I thought of how many Thanksgiving dinners I’ve shared with others.  I thought of the blessing that we offer before trying to remember in which direction we should start passing the many dishes.  I realized that I couldn’t recall a dinner in which we each took the time to share with those around the table why we are blessed by their presence in our lives.  I know that Thanksgiving is not a holiday we normally associate with resolutions but I resolved not to let another year pass without telling those around me how much their presence means to me… how important they are.  It’ll work this year.  We only have a few people around the table and I love them all!

Patting myself on the back for being such a sensitive, caring soul (even if it took me over 6 decades to wake up), it dawned on me that, more than usual, we are , in this time of COVID, surrounded by examples of people doing things for us that we should be thankful for.  People who are often invisible to us as they deliver the mail, who pick up our trash and recyclables, people whose job makes it difficult to safely social distance, people who risk their lives and the lives of their families by continuing to care for us.

As we approach this special day, I want to offer a special thank you to all those educators who are working at home and in our schools trying to offer our children a safe way to learn in times they have never prepared for.  I spent over 25 years in the classroom. I spent additional time as an administrator.  While I had to make an occasional decision about whether or not to close school due to snow, never was I faced with the need to make potentially life and death decisions on an almost daily basis.   Never was I asked I asked to offer learning experiences to kids I could not see and who couldn’t see me. Never was I asked to forget almost all I had learned about teaching and implement a whole new way of teaching that might change on weekly basis.

 You will be mentioned in our Thanksgiving prayer. Thank you.

Thinking beyond elections

Like many of us, we’ve spent the recent weeks trying to absorb what will happen on the day of, and those following, the election.  Will the election have a clear winner?
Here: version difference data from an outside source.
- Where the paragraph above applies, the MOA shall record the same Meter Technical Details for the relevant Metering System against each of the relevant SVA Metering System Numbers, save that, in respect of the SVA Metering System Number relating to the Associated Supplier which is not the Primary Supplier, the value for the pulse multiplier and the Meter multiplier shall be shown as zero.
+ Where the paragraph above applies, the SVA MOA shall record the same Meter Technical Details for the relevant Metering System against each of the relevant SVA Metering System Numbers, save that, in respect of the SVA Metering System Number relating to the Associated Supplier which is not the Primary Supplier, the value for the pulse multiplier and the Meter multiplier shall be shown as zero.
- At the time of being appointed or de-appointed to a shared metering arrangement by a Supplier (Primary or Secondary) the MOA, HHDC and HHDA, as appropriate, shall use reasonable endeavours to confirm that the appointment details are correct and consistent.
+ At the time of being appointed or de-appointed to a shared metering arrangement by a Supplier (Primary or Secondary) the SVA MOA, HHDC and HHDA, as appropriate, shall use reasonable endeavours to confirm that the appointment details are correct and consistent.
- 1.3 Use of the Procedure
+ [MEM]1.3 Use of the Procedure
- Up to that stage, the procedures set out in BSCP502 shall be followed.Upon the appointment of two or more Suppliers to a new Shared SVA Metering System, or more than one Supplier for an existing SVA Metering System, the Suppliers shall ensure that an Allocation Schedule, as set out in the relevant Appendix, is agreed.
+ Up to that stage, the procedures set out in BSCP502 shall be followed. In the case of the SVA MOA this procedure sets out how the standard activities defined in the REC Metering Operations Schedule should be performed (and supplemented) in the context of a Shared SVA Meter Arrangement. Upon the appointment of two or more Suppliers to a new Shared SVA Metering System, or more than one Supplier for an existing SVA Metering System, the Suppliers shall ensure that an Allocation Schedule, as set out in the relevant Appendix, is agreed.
Will the election results be contested? Will recent appointments to the Surpreme Court play a role? Is it possile that we are living in one of those rare moments that become chapters in tomorrow’s history books?  This morning I saw this quote from Winston Churchill in a post by Dane Ravitch. Isolated as we are from the familiar it’s easy to lose sight of what really matters. Churchill’s quote seems like a pretty stark reminder.

The foundation of all democracy is that the people have the right to vote. To deprive them of that right is to make a mockery of all the high-sounding phrases which are so often used. At the bottom of all the tributes paid to democracy is the little man, walking into the little booth, with a little pencil, making a little cross on a little bit of paper — no amount of rhetoric or voluminous discussion can possibly diminish the overwhelming importance of that point.
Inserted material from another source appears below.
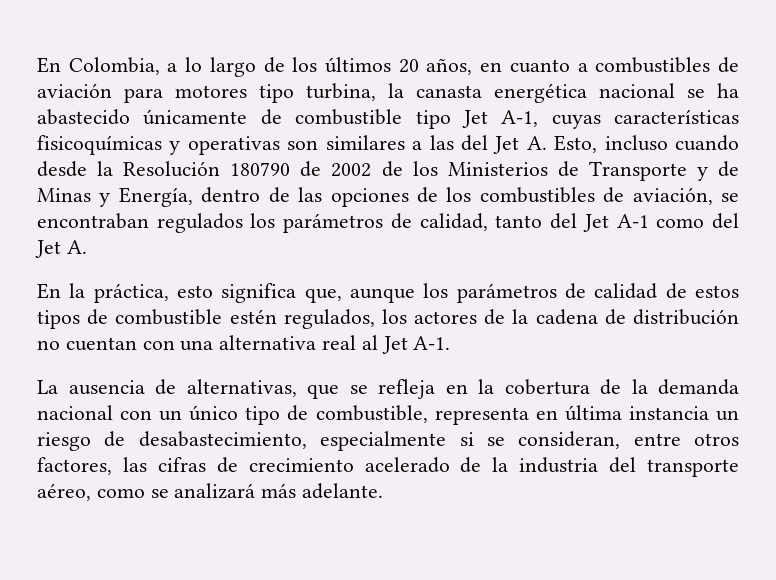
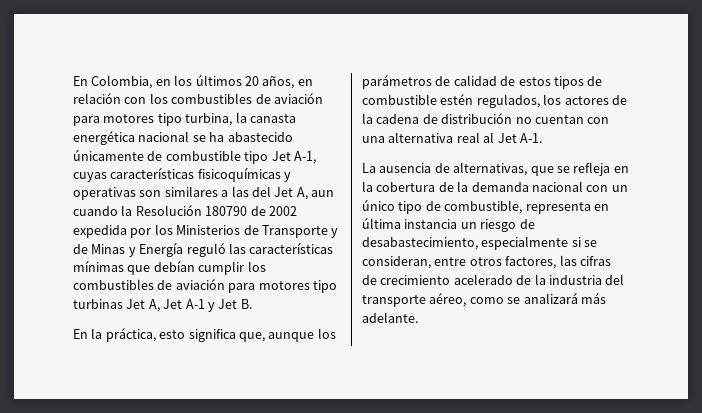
- En Colombia, a lo largo de los últimos 20 años, en cuanto a combustibles de aviación para motores tipo turbina, la canasta energética nacional se ha abastecido únicamente de combustible tipo Jet A-1, cuyas características fisicoquímicas y operativas son similares a las del Jet A. Esto, incluso cuando desde la Resolución 180790 de 2002 de los Ministerios de Transporte y de Minas y Energía, dentro de las opciones de los combustibles de aviación, se encontraban regulados los parámetros de calidad, tanto del Jet A-1 como del Jet A.
+ En Colombia, en los últimos 20 años, en relación con los combustibles de aviación para motores tipo turbina, la canasta energética nacional se ha abastecido únicamente de combustible tipo Jet A-1, cuyas características fisicoquímicas y operativas son similares a las del Jet A, aun cuando la Resolución 180790 de 2002 expedida por los Ministerios de Transporte y de Minas y Energía reguló las características mínimas que debían cumplir los combustibles de aviación para motores tipo turbinas Jet A, Jet A-1 y Jet B.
As I reflected on these words, I recalled a podcast we recently listened to.  In it, the participants, in seeking a response to the question, “Why Can’t We See”, explored the concept of bias and how our biases influence how we absorb (accept/reject) information.  In discussing this, one of the participants quoted a Latin phrase… “What is received is received in the manner of the receiver.” – i.e., our experiences shape our willingness/ability to receive new ideas.  

Since I am “tuned” to education and learning, here’s how I heard Churchill…

With apologies to Winston…

The foundation of all education  is that children have the right to learn. To deprive them of that right is to make a mockery of all the high-sounding phrases which are so often used. At the bottom of all the tributes paid to education is the little child, walking into the classroom, needing the tools for learning and making  sense of the world around them — no amount of rhetoric or voluminous discussion can possibly diminish the overwhelming importance of that point.

In the midst of uncertainty surrounding learning in the pandemic world, what matters is not recreating the schools we remember. What matters is the creation of learning opportunities for each and every child, regardless of age, income, zip code…. “no amount of rhetoric or voluminous discussion can possible diminish the importance of that point.”

Be well.

A Letter from a Friend

Tom Welch and I became acquainted when we worked together as consultants for the International Center for Leadership in Education (ICLE). Bill Daggett, the founder of ICLE, once shared with us an observation about a very famous hockey player, Wayne Gretzky. He said that what made Gretzky so successful was that, more than other players, he knew where the puck was going to be… in Bill’s thinking, “seeing the future” was key in helping us adjust learning to meet the needs of kids not just for that time but, more importantly for the future they would encounter.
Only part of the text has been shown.